On June 7, Efimoff lost some pieces and crashed. Injured to the forehead and to the leg the French pilot was taken to hospital. On June 9, Latham breaks a wing strap (flying wire?) and crashed. His machine was pulverized but the Frenchman was miraculously unharmed.
The pilot is but one of six injured. Later in the evening, Bielovucic crashed but he was fortunately unhurt. The next day Illner’s airplane returned to service. Louis Wagner succeeded taking off in the evening but is forced to the ground by the wind. His machine is irreparable. Thus begins for Hanriot the 1910 season, and Marcel will outshine his father.

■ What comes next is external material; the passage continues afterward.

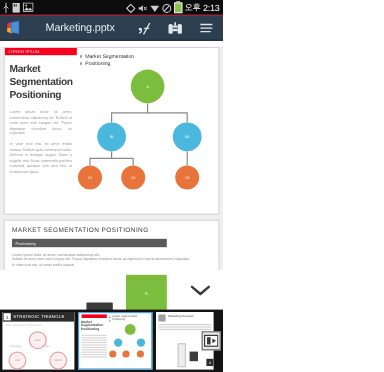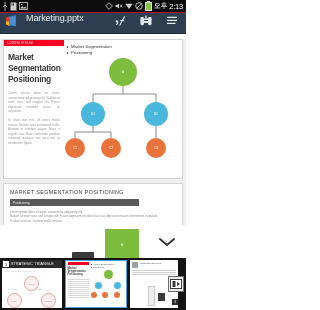"2:13" .sb-right { align-items: center -> flex-end }
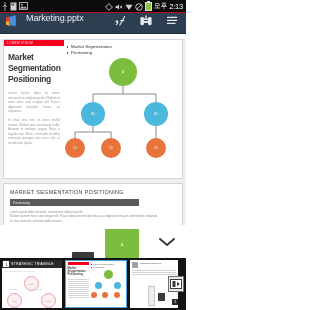"Marketing.pptx" .titlebar { align-items: flex-start -> center; gap: none -> 12px }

Aeroplanes Hanriot et Cie was founded during the First World War. Its first design was the Le Rhone-engined HD.1 sesquiplane fighter, rejected by the French services but subsequently used very successfully by Italian and Belgian pilots. An HD.2 floatplane version and more-powerful HD.3 two-seat reconnaissance/escort fighter were also built. After the war Hanriot license-manufactured British Sopwith aircraft and produced the H.43 advanced biplane trainer, H.46 Styx liaison and ambulance monoplane, and the H.131 low-wing racing monoplane, which won the 1931 Coupe Michelin. In 1930 the company became a division of Societe General Aeronautique (SNCAC), manufacturing aircraft under the Lorraine-Hanriot name.
In France, the Socialist Government of the so called Popular Front brought all the companies building military aircraft, aero engines and ar¬mament under its control in 1936. The im¬mediate result was the socialized oblivion of such established companies as Marcel Bloch, Bleriot, Nieuport, Potez, Dewoitine, Hanriot and Farman within half a dozen nationalized groups or Societies Nationales, named ac¬cording to their geographical location (Nord, Ouest, Centre, Midi and so on).

Handley Page Type F

Testpilot Wilfred Parke flies the Type F of 1912.

The 1912 Type F flew well in Military Aeroplane Competitions that summer, flown by Lt. Wilfred Parks RN.

One day Parks and Hardwick started for Farnborough to have it approved, and over Wembley the engine cut out. Park turned down wind to land on the golf course, stalled over some trees and dived into the ground. The machine was not badly broken but they were killed on impact.

The Type F monoplane crashed and brought the first fatalities to Handley Page (H.P.), and it was said that the deaths, from a stall accident, resolved FHP to seek a cure to what was then a very common occurrence.